Singing perie — perie instead of period as we took to calling each half-hour and later each forty-five-minute silence between clangings of the hand-rung bell — became my favourite. It was the second time in my life I had come this close to a real piano. The first was when Bokkie went to Johannesburg for an ear operation and we stayed with her ear specialist Dr Godmillow and his family. The Godmillows were Jewish and Bok had taken Dr and Mrs Godmillow on trail. Dr Godmillow had said he thought he could fix Bokkie s hearing — there was something wrong with the stirrup — a stirrup in the ear, I thought, how extraordinary — but the operation had been a failure and Bokkies left ear remained deaf. I was not allowed near the Godmillow s piano, because Bokkie said it was a very expensive piece of furniture. Noting my fascination with the instrument, Mrs Godmillow invited me to stand beside her as she played and explained to me the function of the black notes, the function of the whites, how to make a semi-quaver. That the right hand plays the tune, the left the accompaniment. It was so grand, being treated like an adult in the Godmillow mansion by such a smart and important woman. All the while my parents and siblings sat outside in the sun with Dr Godmillow, my mother with a white bandage around her head. We never saw the Godmillows again. We later heard that they had emigrated. To Australia, to start a new life.

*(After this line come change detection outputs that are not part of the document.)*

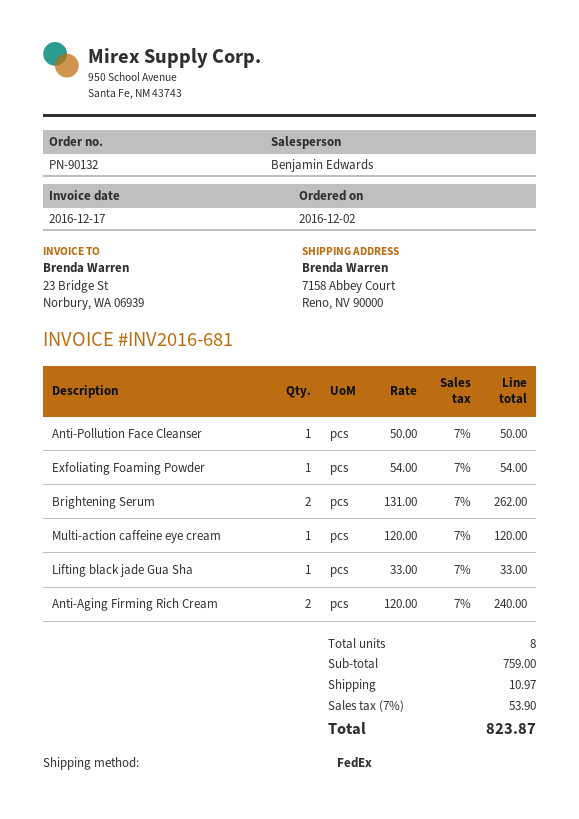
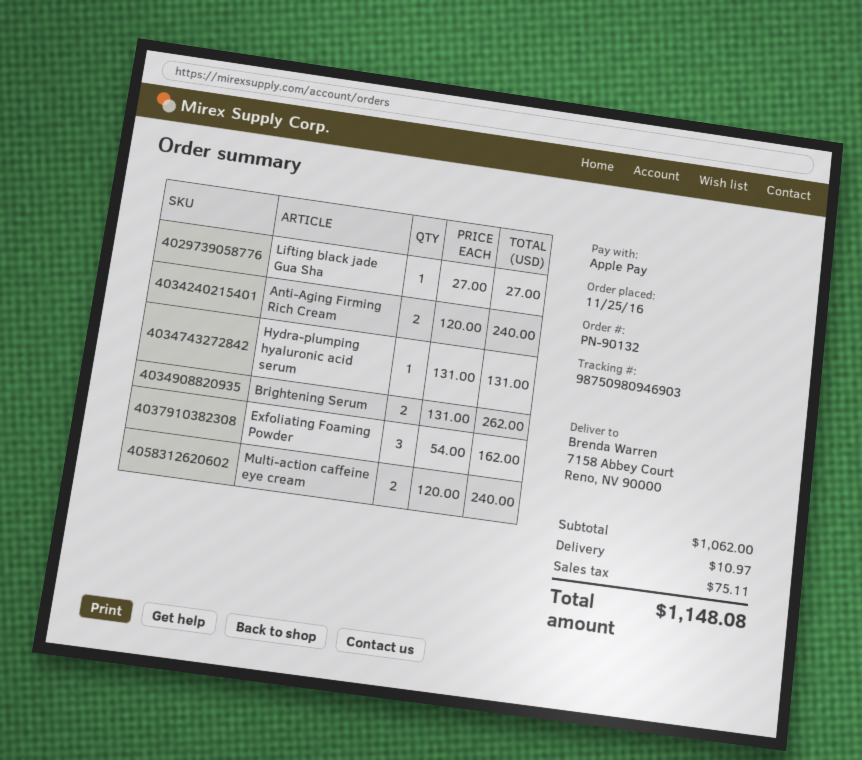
order date: 2016-12-02 -> 2016-11-25
Anti-Pollution Face Cleanser: 1 x 50.00 = 50.00 -> none
Exfoliating Foaming Powder: 1 x 54.00 = 54.00 -> 3 x 54.00 = 162.00
Multi-action caffeine eye cream: 1 x 120.00 = 120.00 -> 2 x 120.00 = 240.00
Lifting black jade Gua Sha: 1 x 33.00 = 33.00 -> 1 x 27.00 = 27.00
Hydra-plumping hyaluronic acid serum: none -> 1 x 131.00 = 131.00
subtotal: 759.00 -> 1062.00
tax: 53.90 -> 75.11
total: 823.87 -> 1148.08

I had seen pianos in books, heard them on the radio and on our Jim Reeves, Dean Martin and Gene Autrey records, but it was exhilarating being that close to the big upright instrument in its shiny wooden casing, with its perfectly ordered row of shiny black and white notes. Now, in Singing period, it was magic, to see and hear how, when Juffrou Sang pressed just a black note, it sounded wrong, and then, when she pressed certain black and white notes together, how it became right. I thought of Mrs Godmillow, taking my fingers and pressing them to the notes, her eyes sparkling as I marvelled at the sounds produced from a mysterious process started beneath my fingertips. Single white notes played alone, for example when Juffr ou Sang was teaching us a new song, held no appeal to me, they and their tune sounded thin and boring. But when she pressed a few notes — even two — together, it made what Mrs Godmillow had called a harmony, sounds, that seemed to come alive in my body, sounds that made me want to dance and sing. How I wished we could have a piano at home. I loved the new songs we learnt from thin music books and from the big fat guide of the FAK: A1 die veld is vrolik’; ‘Nooit hoef jou kinders wat trou is te vra’; ‘Wie is die Dapper Generaal De Wet?’ Juffrou Sang, whose real name I no longer recall, also taught us ‘Die Stem’/‘The Voice’, our country’s national anthem, and a verse of ‘Nkosi Sikeleli Africa’, which she said was the Zulu people’s. And, to my delight, a song called ‘Molly Malone’, which, when I sang it to Aunt Siobhain, had her weeping as it was an Irish folk tune she had learnt as a girl in Dingle.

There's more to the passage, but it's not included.